West African schoolgirls show their talents at robotics contest
Girls' education, Right to education, Teachers and learning, Technology and education
Female students are being inspired to become scientists and engineers, said the founder of the high-tech competition held in Senegal.
West African schoolgirls, some not yet teenagers, have taken a starring role at an engineering competition in Senegal, busting stereotypes with robotics expertise and innovative projects for their communities.
The Pan-African Robotics competition (PARC) in the Senegalese capital Dakar reflects the growing consciousness of science education as a top priority for a government growing the economy and getting development off the ground.
Rows of young women from Senegal, The Gambia and Mali distinct in their various uniforms – blue headscarves, black pinafores and white polo shirts – screamed for their teams as robots picked up plastic cones and dropped them onto markers, all adamant they would win.
Senegal’s Mariama-Ba all-girls academy won the high school category for a “made in Africa” pump solution to flooding – and girls were well represented in the winning 11 to 15 age group after showing off their robotics skills.
“Our generation is definitely the one,” said Umu Tarawally, a 14-year-old Gambian who aspires to be a doctor and patiently explained to an assembled audience of dignitaries how groundnut shells could be converted into fuel.
Her friends, she added, were telling her they want to become engineers following a week of robot and tech workshops.
Resembling a cross between the TV show Robot Wars and a TEDx ideas conference, the competition is the brainchild of Sidy Ndao, an engineering professor at the University of Nebraska-Lincoln who left Senegal for the United States as a teenager.
“It inspires the kids to like science, inspires them to be future engineers and scientists,” the founder said, but the World Bank-funded event now in its second year places a special importance on girls.

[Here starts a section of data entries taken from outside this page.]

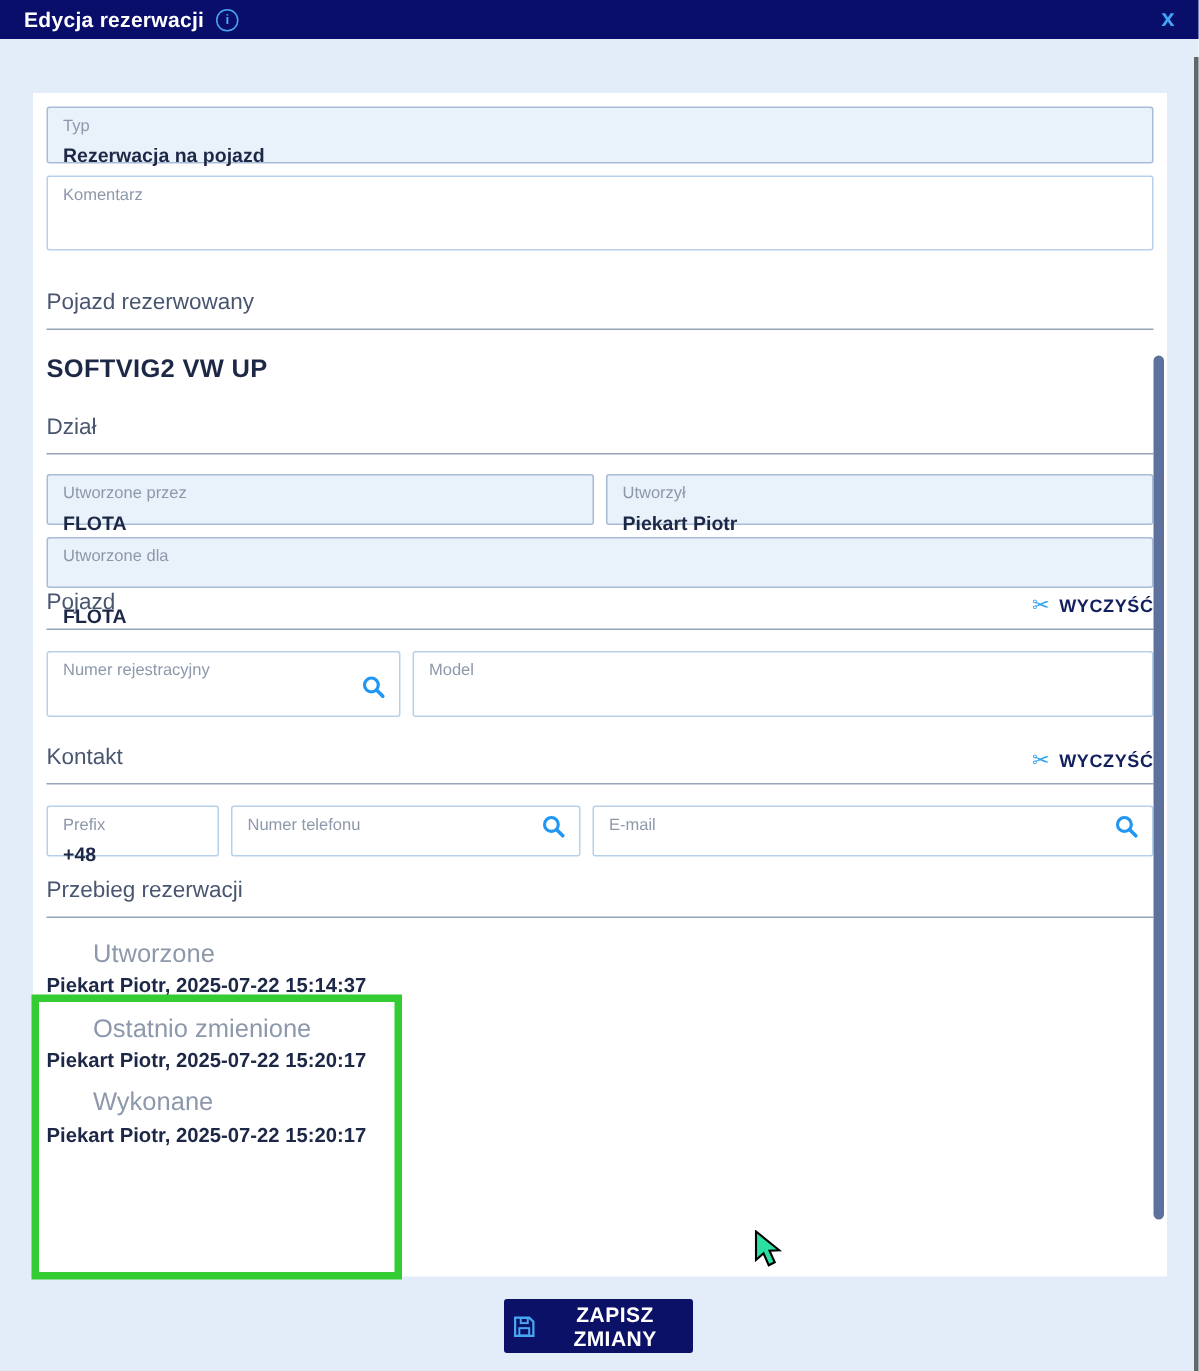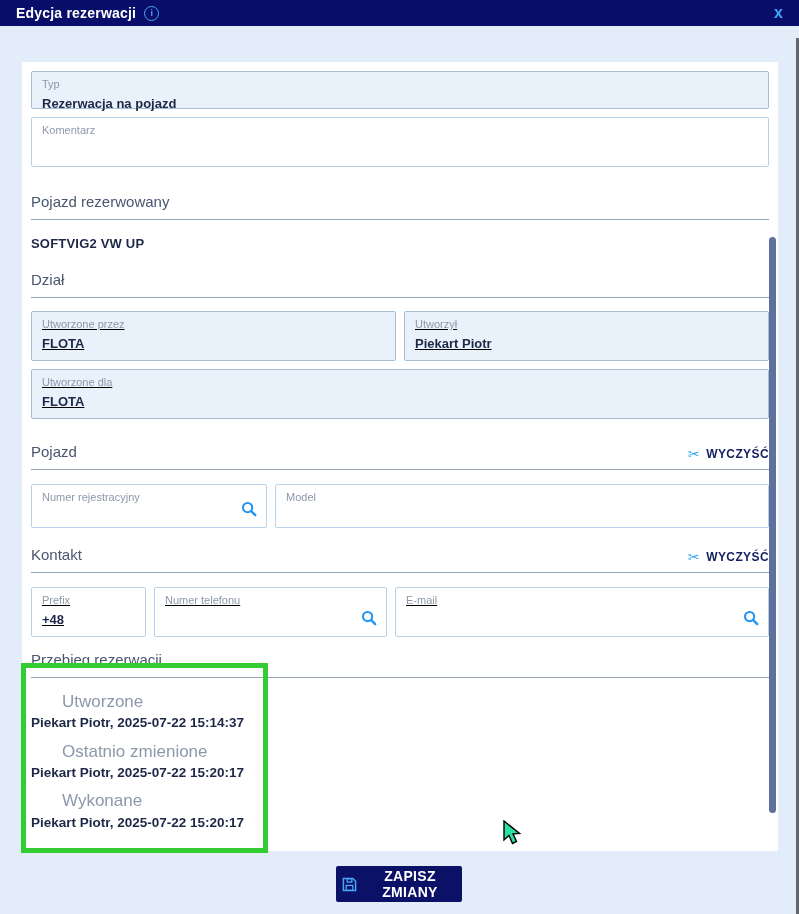"SOFTVIG2 VW UP" .vehicle-name { font-size: 13px -> 17px }
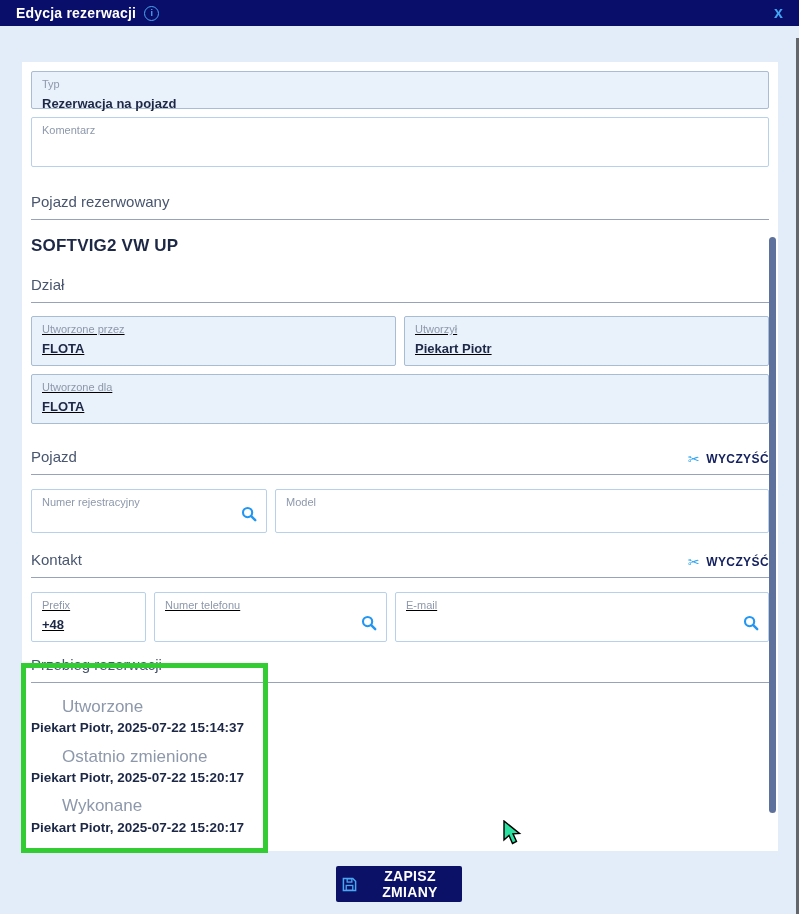"Utworzone przez" .h46 { height: 50px -> 34px; text-decoration: underline -> none }
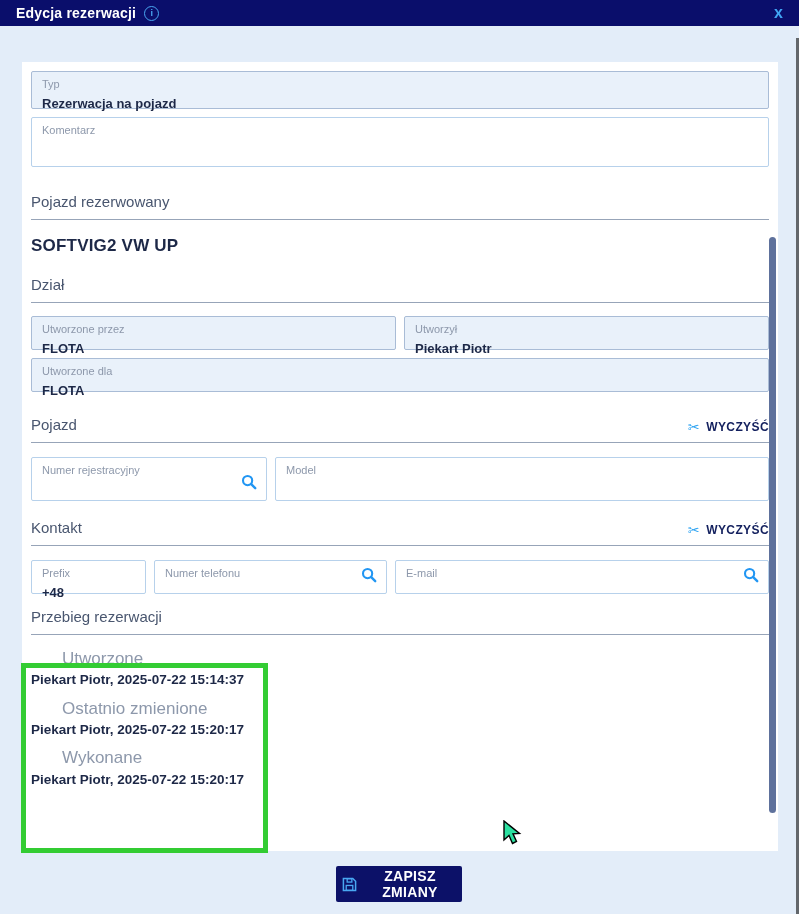"Utworzone dla" div.field { gap: none -> 20px; margin-bottom: 24px -> 1px }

Organised by Ndao’s SENEcole project, it attracted 250 children, boys and girls, aged between 11 and 19.
“There’s not a lot of them but when there are they are typically top of the class,” he said of girls studying Science, Technology, Engineering and Mathematics (STEM) subjects.
“In order for any country to be sustainably developed, you have to really work on science and engineering,” he added, but Senegal’s brightest minds tend to undertake studies abroad lured by hopes of higher salaries and better lifestyles.
Senegal is trying to open the sector by backing girls’ coding clubs and maths teaching in schools, while a technology hub is being constructed near the capital for research and training as part of broader efforts to fill domestic skills shortages.
“As Senegal wants to become an emerging nation, we have to master the sciences, technology, engineering sciences and maths so we have the expertise to manage our own natural resources and also to create the innovations to construct our future,” said Mary Teuw Niane, Senegal’s minister of higher education and research.
A flood of new engineers would be timely, with Senegal on the cusp of a potential oil and gas boom from important deposits being found regularly off its coast.
Ndao emphasised the need to keep the costs of science and technology resources for schools down in a country where electricity and water, let along computers, are often lacking in rural areas.
A shortage of qualified science teachers is also a huge problem, the government has admitted.
Just over half of Senegal’s children complete school – and traditional expectations remain entrenched that girls should be content taking care of domestic duties, especially in poor families.
A focus on science, said Ndao, would “solve the cycle of problems in Africa,” where natural resources are still largely controlled by foreign firms, shipped abroad for processing and therefore stripped of a large amount of their value for the population living where the oil, gold or diamonds are taken.
For Aminata Ndiaye, 15, battling machines in a Senegalese stadium was a foundation of something much larger as she scooped the prize with her school in the northern city of Saint-Louis.
“It has changed my future. It is not just a robotics competition,” she said.